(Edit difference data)

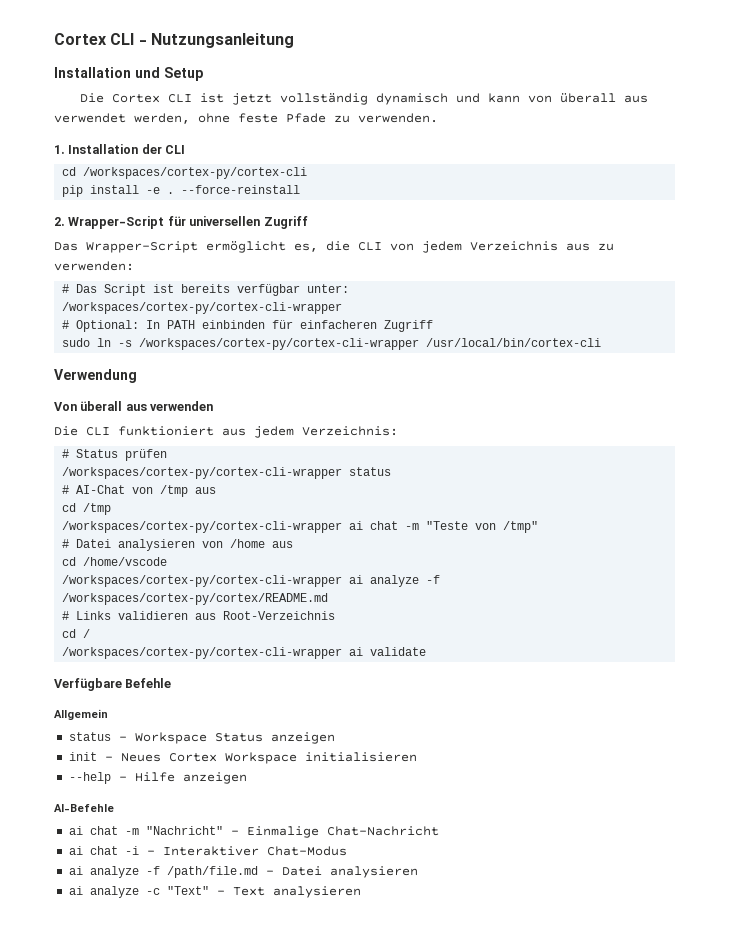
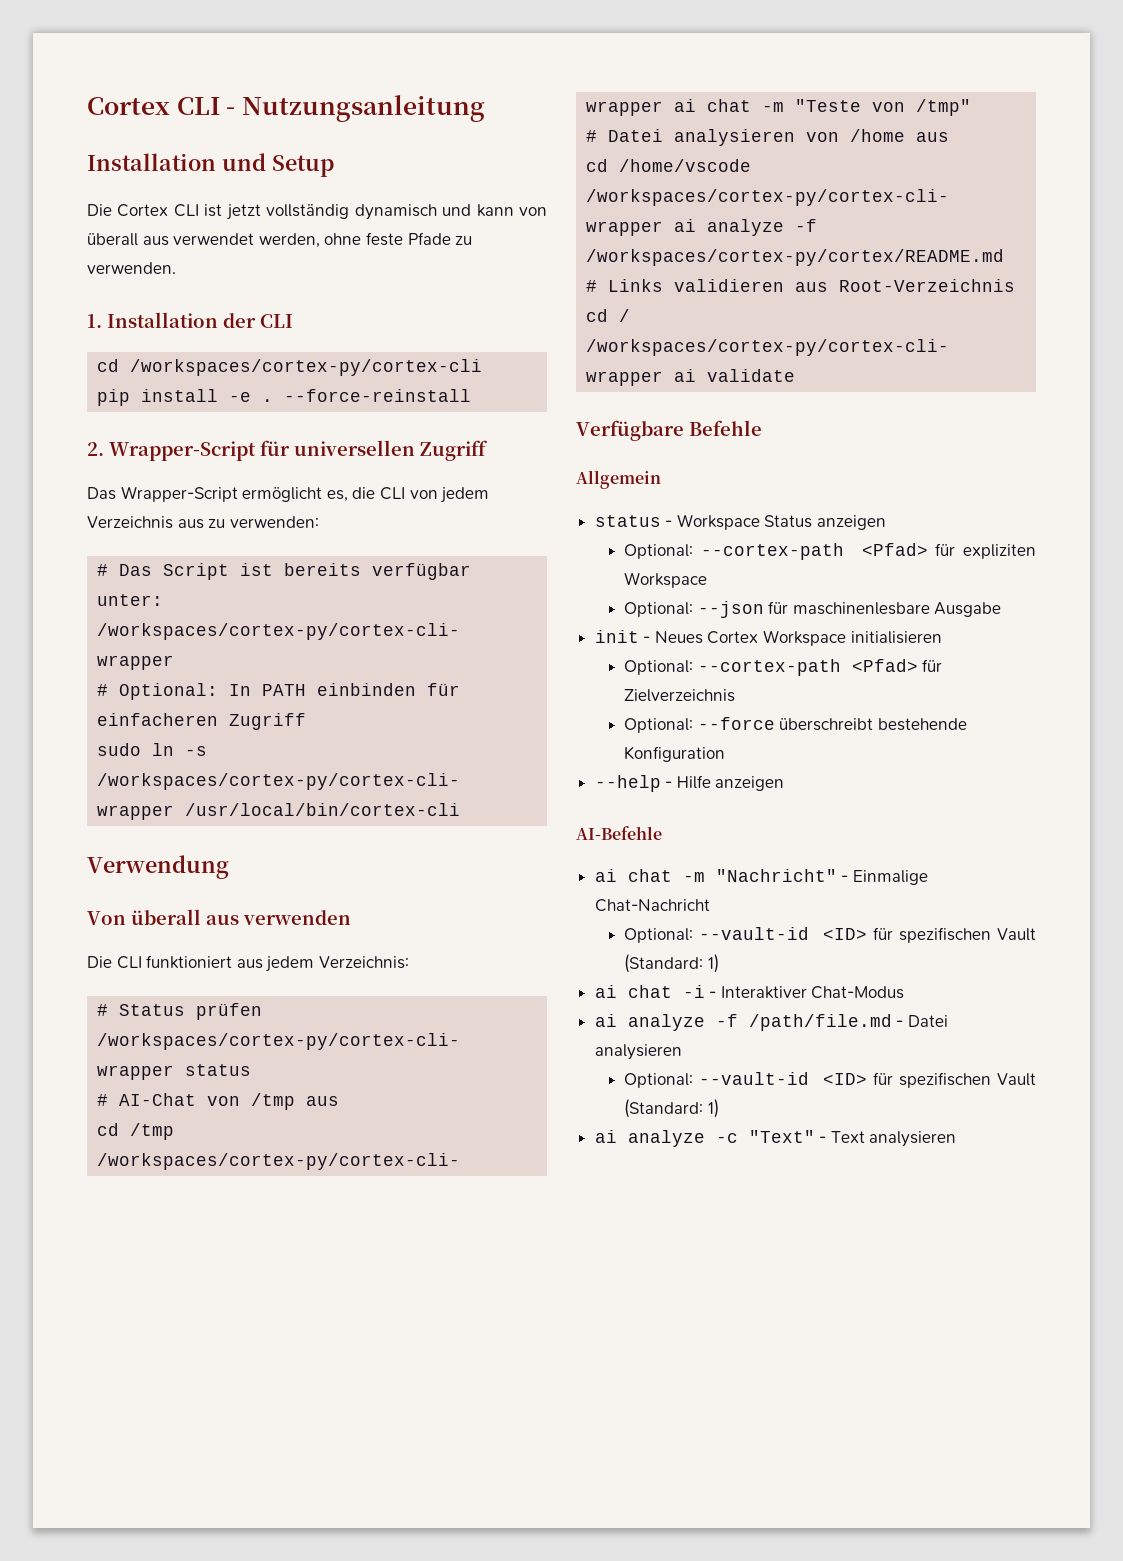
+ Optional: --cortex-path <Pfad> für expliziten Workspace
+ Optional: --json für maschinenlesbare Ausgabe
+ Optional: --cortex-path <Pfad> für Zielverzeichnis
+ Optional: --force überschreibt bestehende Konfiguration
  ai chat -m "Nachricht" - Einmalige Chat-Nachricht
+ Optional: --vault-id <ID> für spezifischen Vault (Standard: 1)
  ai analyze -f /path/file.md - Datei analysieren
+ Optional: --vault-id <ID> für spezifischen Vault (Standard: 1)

# THE PROBLEM
Work through the records above. Copy every line with the string "cortex".

# WORKED SOLUTION
+ Optional: --cortex-path <Pfad> für expliziten Workspace
+ Optional: --cortex-path <Pfad> für Zielverzeichnis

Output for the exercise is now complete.